## EXERCISE OBJECTIVE
Please set down, exactly, the line with "BrightSpire Capital: 4 -> 3" and all lines that follow it through the end of the records below.
(DATA FOR THIS TASK)
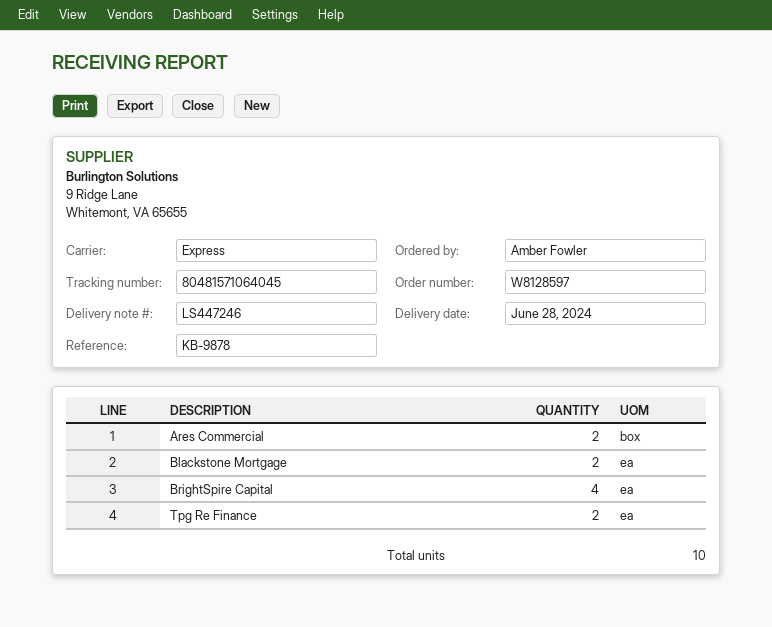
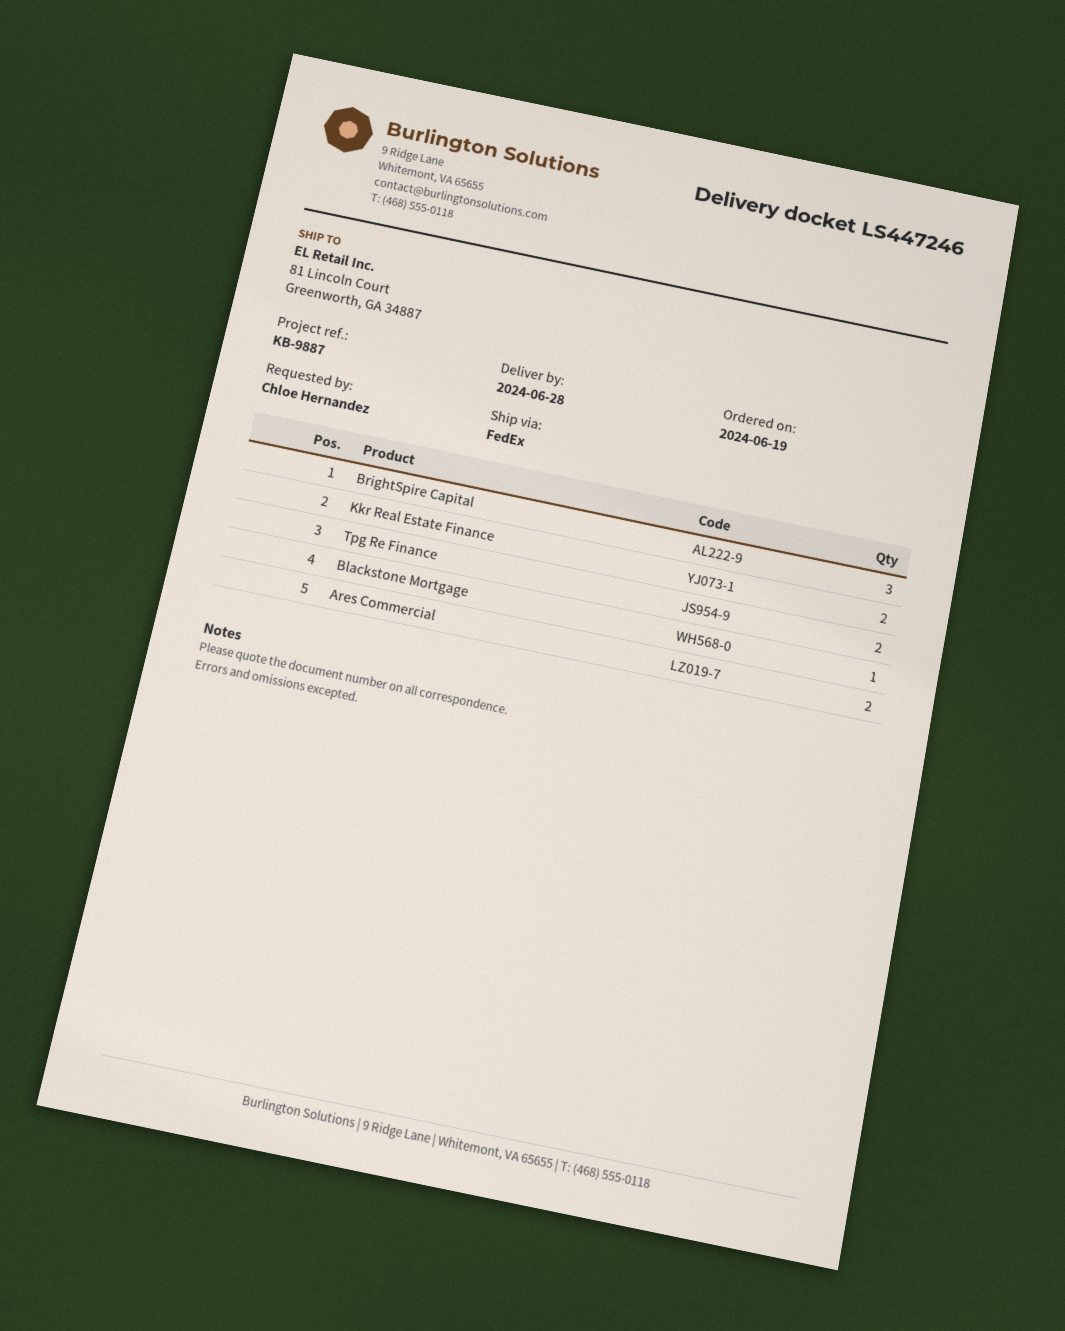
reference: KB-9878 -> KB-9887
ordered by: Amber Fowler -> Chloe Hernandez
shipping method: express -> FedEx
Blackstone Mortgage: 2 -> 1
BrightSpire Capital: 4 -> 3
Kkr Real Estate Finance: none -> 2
(End DATA FOR THIS TASK)
## ANSWER TO THIS PROBLEM
BrightSpire Capital: 4 -> 3
Kkr Real Estate Finance: none -> 2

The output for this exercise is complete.